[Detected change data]
Start of Block
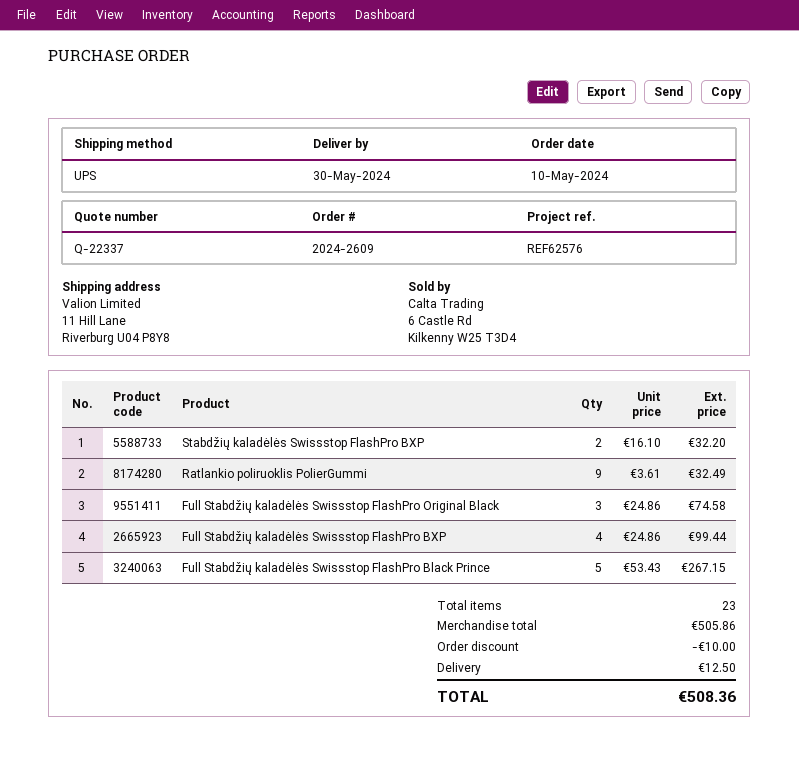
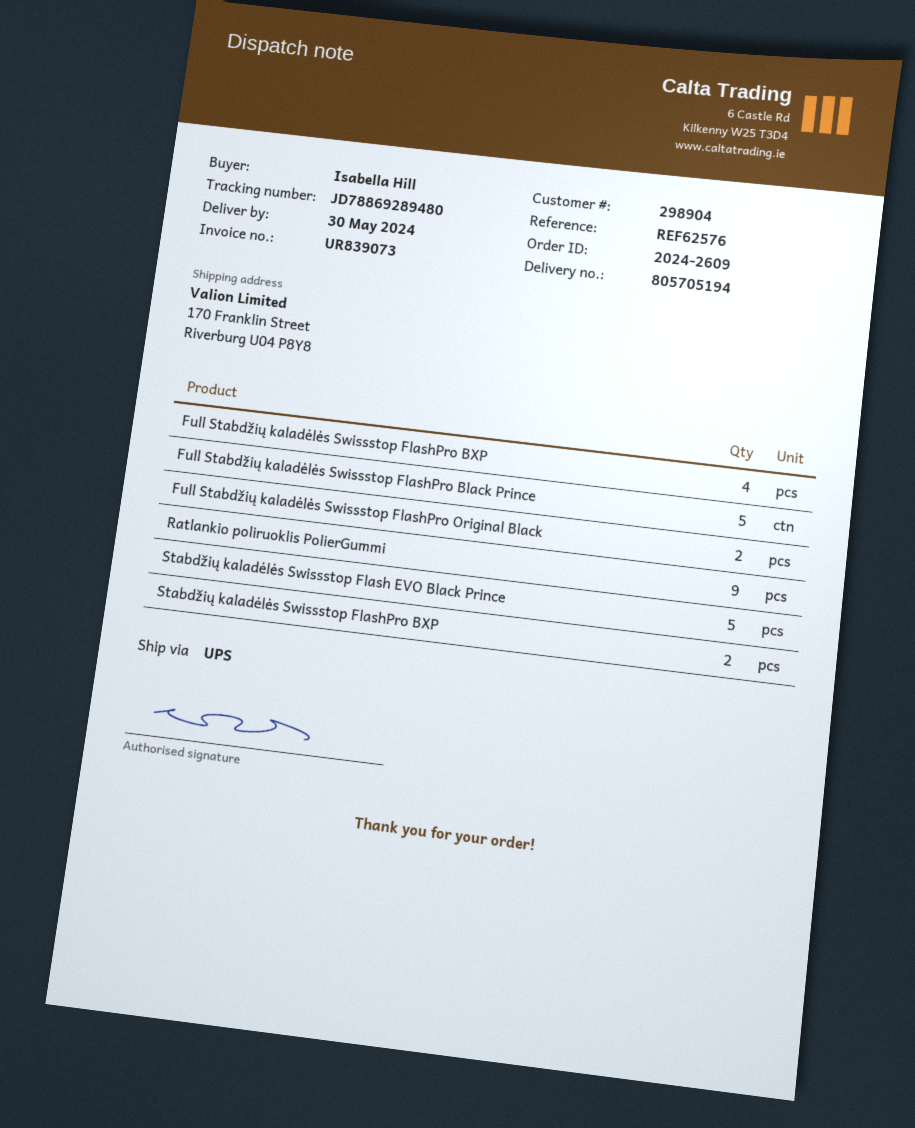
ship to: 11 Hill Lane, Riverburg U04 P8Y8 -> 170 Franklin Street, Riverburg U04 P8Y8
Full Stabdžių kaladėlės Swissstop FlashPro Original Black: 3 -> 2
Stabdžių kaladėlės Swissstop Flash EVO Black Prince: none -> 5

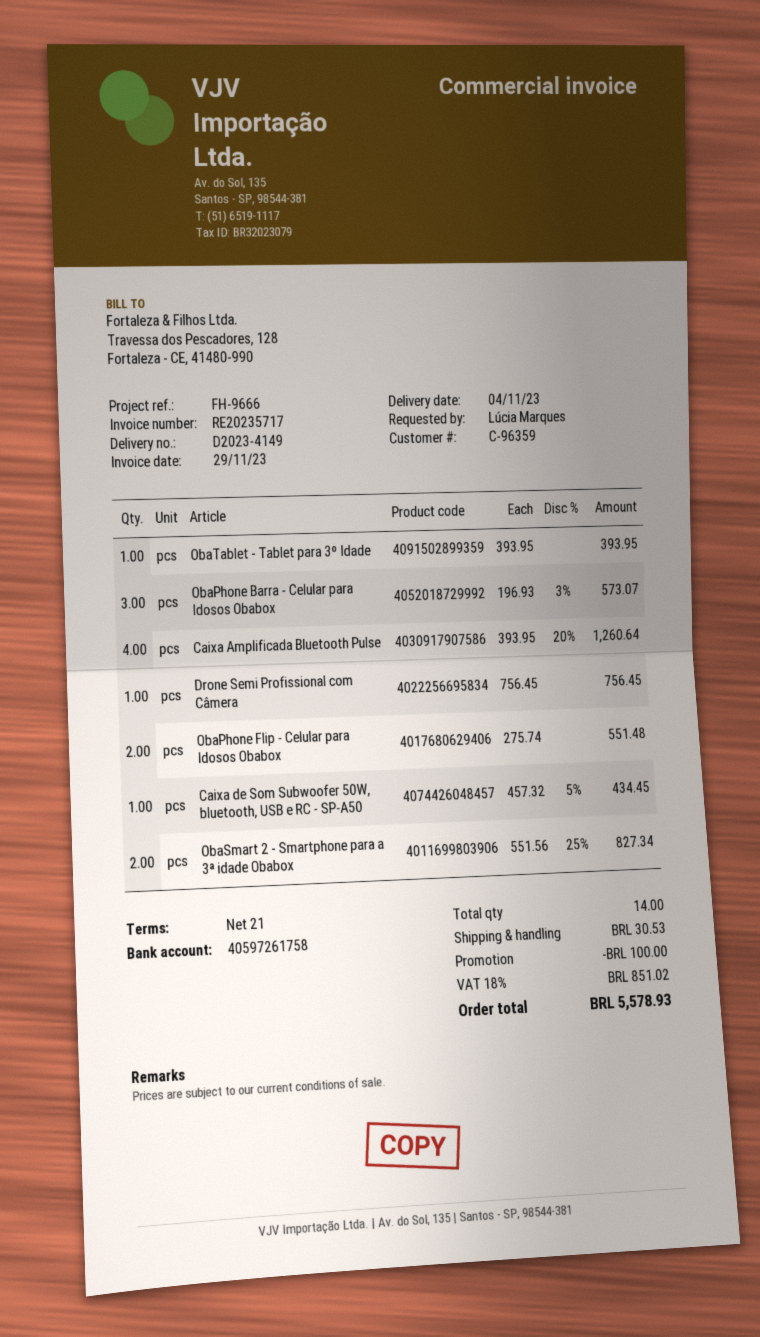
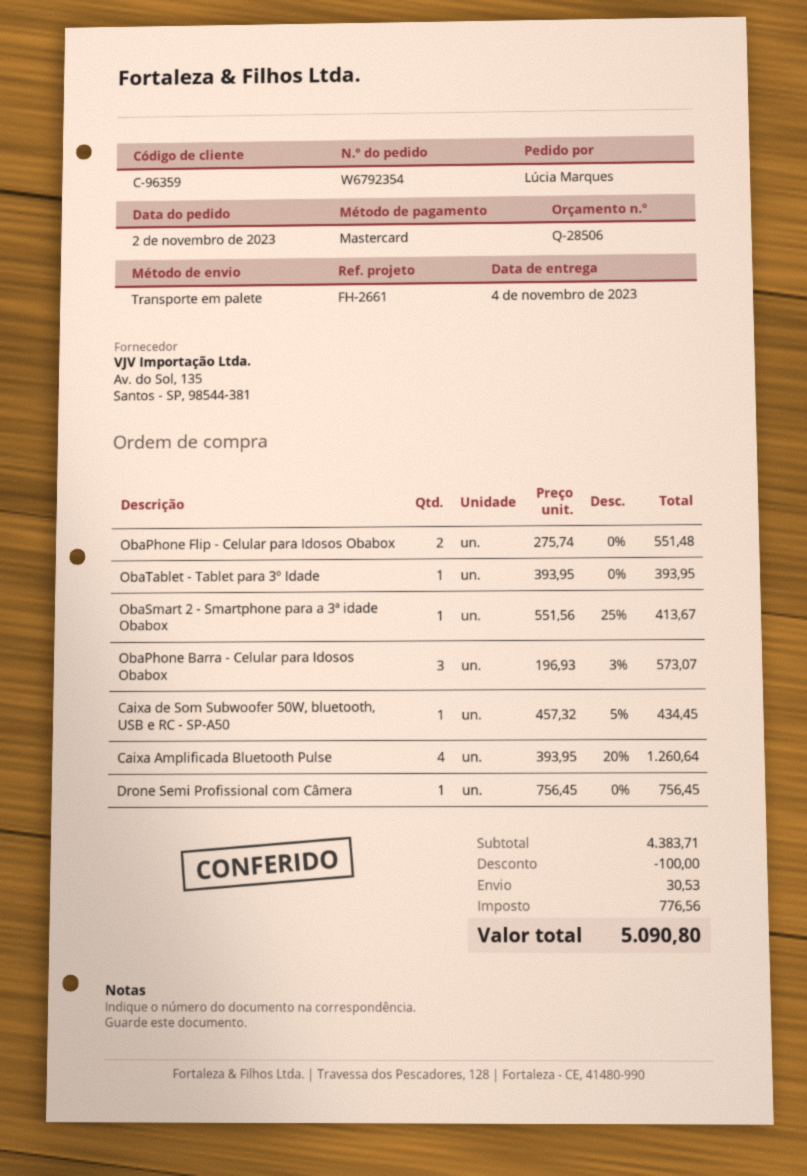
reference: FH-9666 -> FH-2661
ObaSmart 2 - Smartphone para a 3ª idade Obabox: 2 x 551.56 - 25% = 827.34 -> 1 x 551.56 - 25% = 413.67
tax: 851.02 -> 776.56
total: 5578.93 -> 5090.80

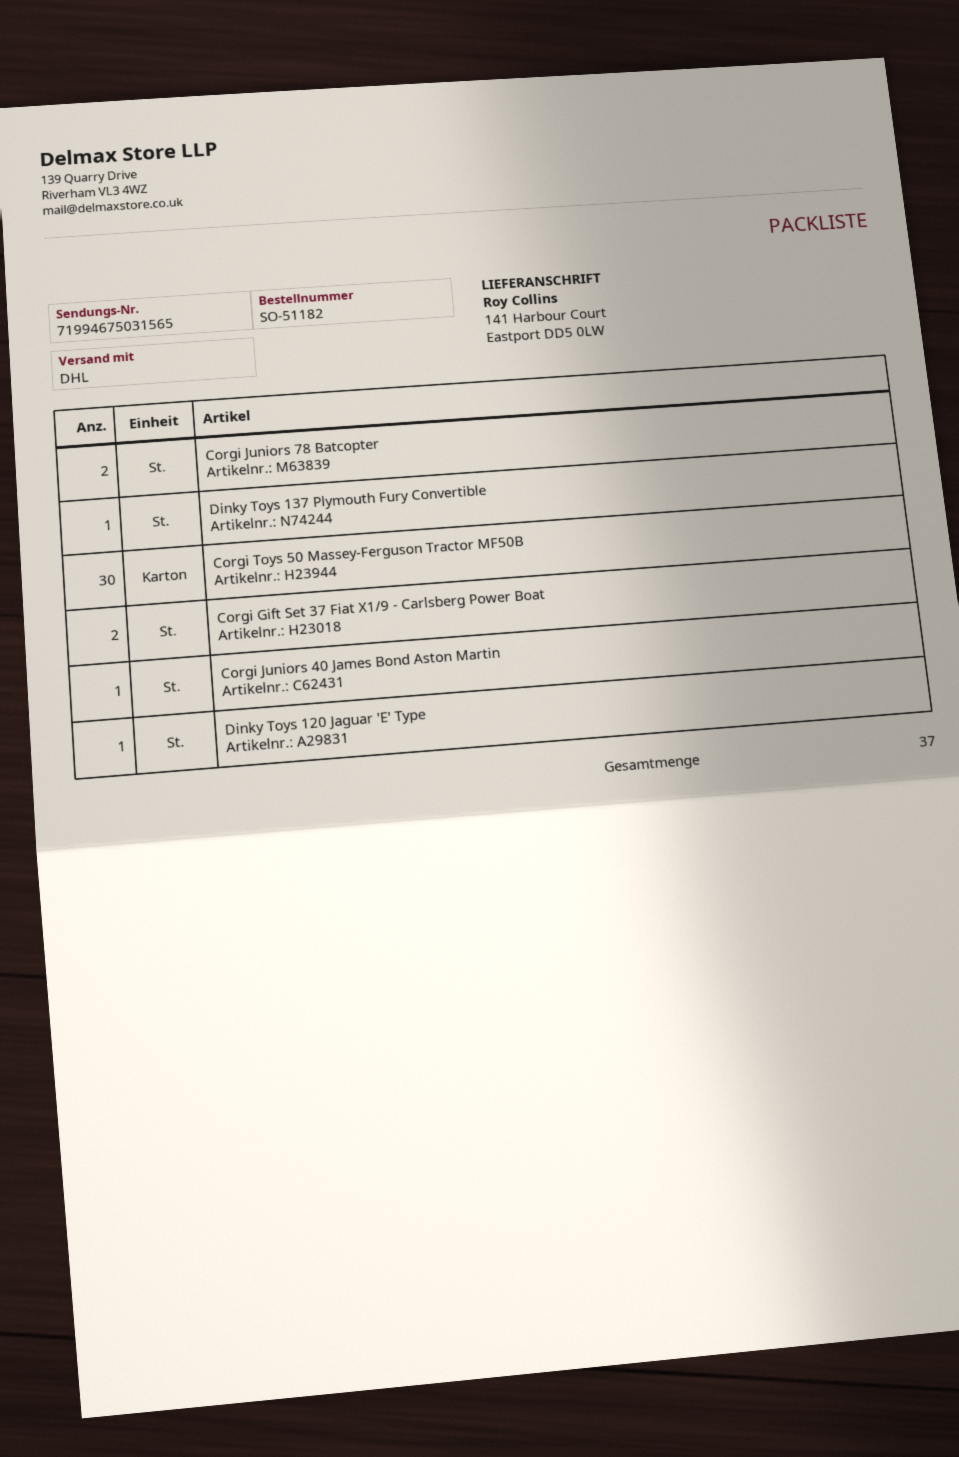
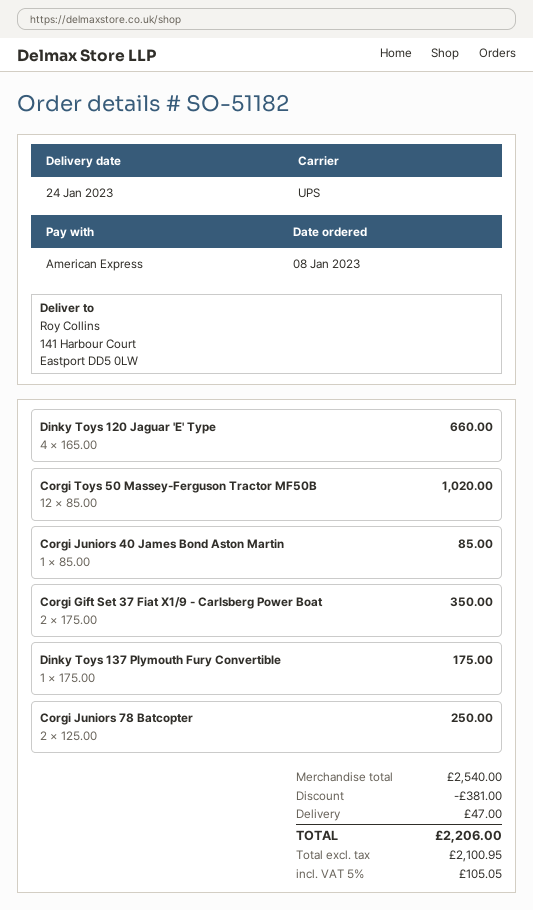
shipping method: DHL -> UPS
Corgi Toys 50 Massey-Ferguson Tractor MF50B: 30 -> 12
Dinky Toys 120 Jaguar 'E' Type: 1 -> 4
End of Block
TASK TO COMPLETE
Write out the line that contains "total: 5578.93 -> 5090.80" and every line after it to the end of the data, exactly as they stand. Omit the pictures.

OUTPUT OF THE TASK
total: 5578.93 -> 5090.80

shipping method: DHL -> UPS
Corgi Toys 50 Massey-Ferguson Tractor MF50B: 30 -> 12
Dinky Toys 120 Jaguar 'E' Type: 1 -> 4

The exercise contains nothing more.